Clear poly will give you way better protection than the latex paint. Use water based, though, because the oil based will show up real yellow over white. For cabinets with all the corners and face boards it would best to spry the poly on, but if you can’t do that, use a foam brush or wipe it on with an old T shirt.

Jim

-- Jim Jakosh.....Practical Wood Products...........Learn something new every day!! Variety is the Spice of Life!!

View Kyle Nelson's profile

Kyle Nelson

58 posts in 2226 days


#18 posted 10-20-2015 04:00 PM

I’ve used the exact clear coat you mentioned over white paint on some table legs/bases, with no yellowing to speak of. I don’t know that it provides a huge deal of additional protection, but it takes me 30 minutes to brush it on so it’s worth it. May not be worth the trouble for a project of your scale though.

View OggieOglethorpe's profile

OggieOglethorpe

1276 posts in 3022 days


#19 posted 10-20-2015 06:28 PM

One excellent solution is not to use latex paint.

I’ve found General Finishes Milk Paint to be super easy to apply, non-blocking, and easy to clean. I don’t bother overcoating it, even in kitchens.

View jmartel's profile

jmartel

9106 posts in 3062 days


#20 posted 10-20-2015 06:53 PM


One excellent solution is not to use latex paint.

I ve found General Finishes Milk Paint to be super easy to apply, non-blocking, and easy to clean. I don t bother overcoating it, even in kitchens.

- OggieOglethorpe

The Sherwin Williams Proclassic paint is not actually latex. It’s 100% Acrylic paint. Just like the General Finishes Milk Paint (which isn’t milk paint)

-- The quality of one's woodworking is directly related to the amount of flannel worn.

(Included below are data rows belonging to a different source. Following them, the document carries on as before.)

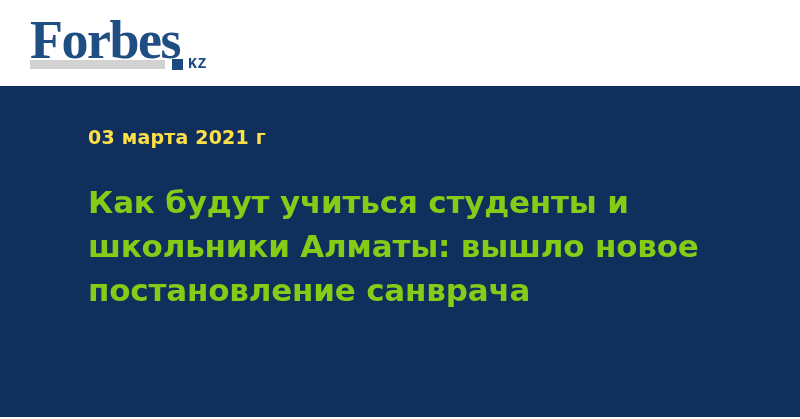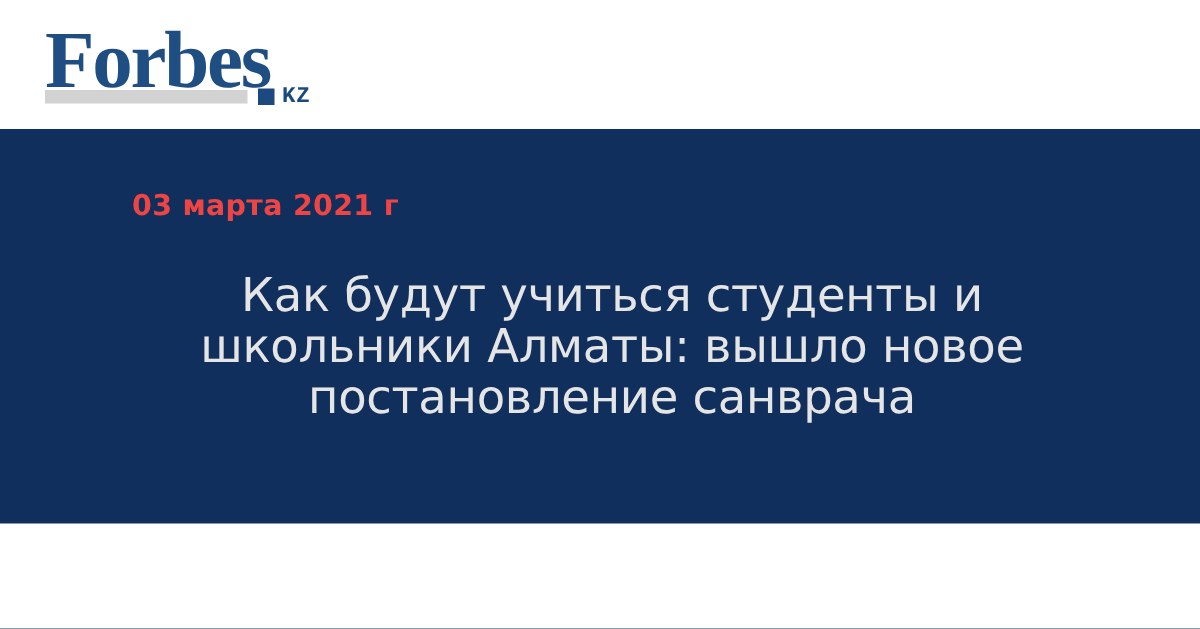--- a/index.html
+++ b/index.html
@@ -16,9 +16,8 @@
   .page {
     position: relative;
     width: 800px;
-    height: 349px;
+    height: 417px;
     overflow: hidden;
-    text-align: center;
   }
 
   

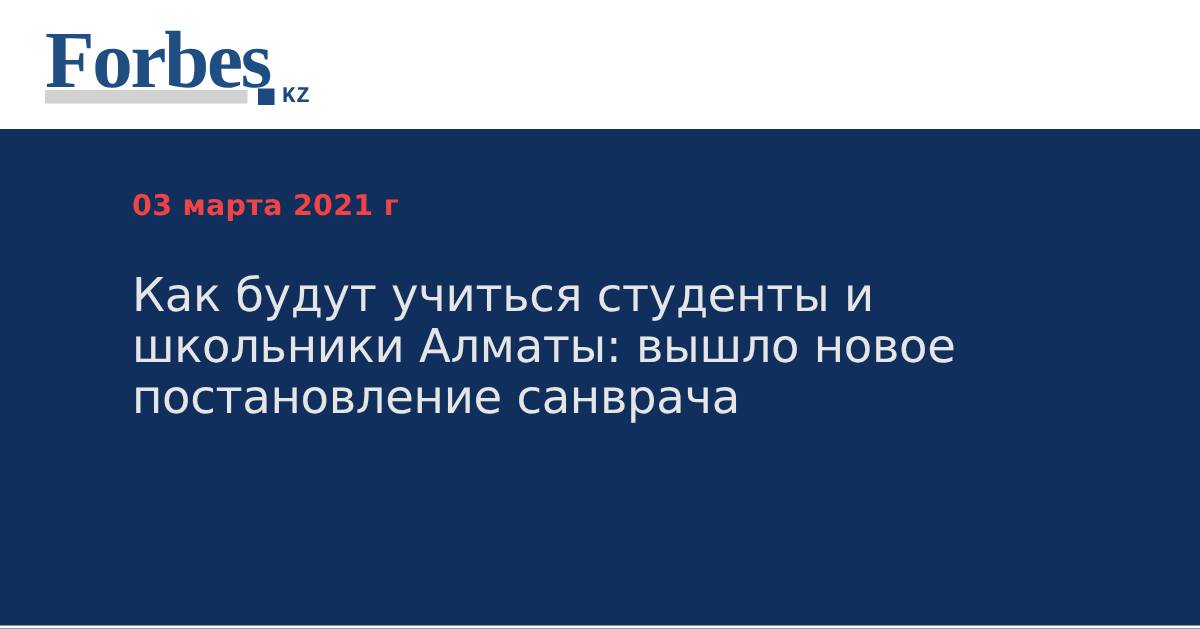--- a/index.html
+++ b/index.html
@@ -99,7 +99,7 @@
     font-weight: 700;
     font-size: 19px;
     line-height: 22px;
-    color: #ef4444;
+    color: #fde047;
     letter-spacing: 0.2px;
     white-space: nowrap;
   }

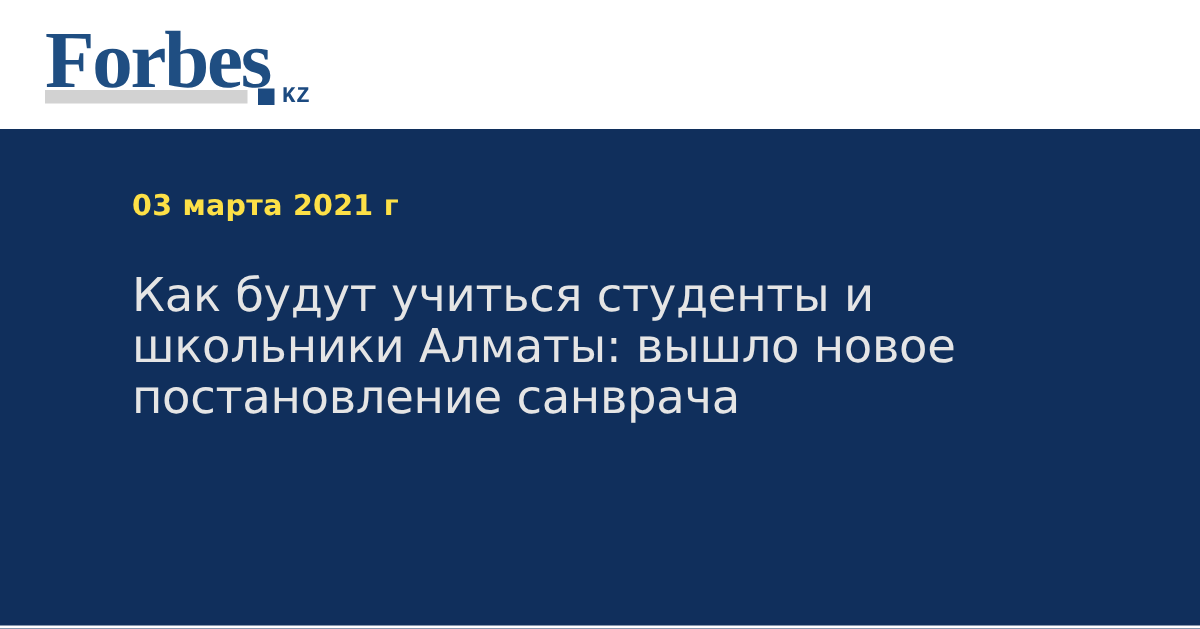--- a/index.html
+++ b/index.html
@@ -110,10 +110,10 @@
     width: 640px;
     margin: 0;
     font-family: "DejaVu Sans", sans-serif;
-    font-weight: 400;
+    font-weight: 700;
     font-size: 31px;
-    line-height: 34px;
-    color: #e5e5e5;
+    line-height: 44px;
+    color: #84cc16;
     letter-spacing: -0.2px;
   }
 </style>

View OggieOglethorpe's profile

OggieOglethorpe

1276 posts in 3022 days


#21 posted 10-21-2015 01:29 PM

The Sherwin Williams Proclassic paint is not actually latex. It’s 100% Acrylic paint.

That’s great to know. Thanks!

S/W is easier for me to get than GF, so I’ll have to check Proclassic out.

View dakremer's profile

dakremer

2748 posts in 4003 days


#22 posted 10-21-2015 03:18 PM

I did not know that either! I have decided not to poly the cabinets. We’ll see how well they hold up. I can always poly at a later date if I feel they aren’t holding up so well.

-- Hey you dang woodchucks, quit chucking my wood!!!!

View jmartel's profile

jmartel

9106 posts in 3062 days


#23 posted 10-21-2015 03:25 PM

It’s also cheaper if you can find it on sale. This past weekend was a 40% off sale. They have one weekend with 35-40% off every other month or so. I just bought a gallon this weekend for a murphy bed build that was $40ish after tax instead of the normal $70ish.

-- The quality of one's woodworking is directly related to the amount of flannel worn.

View dakremer's profile

dakremer

2748 posts in 4003 days


#24 posted 10-21-2015 03:28 PM

My wife works at our University Hospital, and gets a 40% discount at S/W. So we get that 40% every day :) It adds up, especially when you are renovating an entire house like us!

-- Hey you dang woodchucks, quit chucking my wood!!!!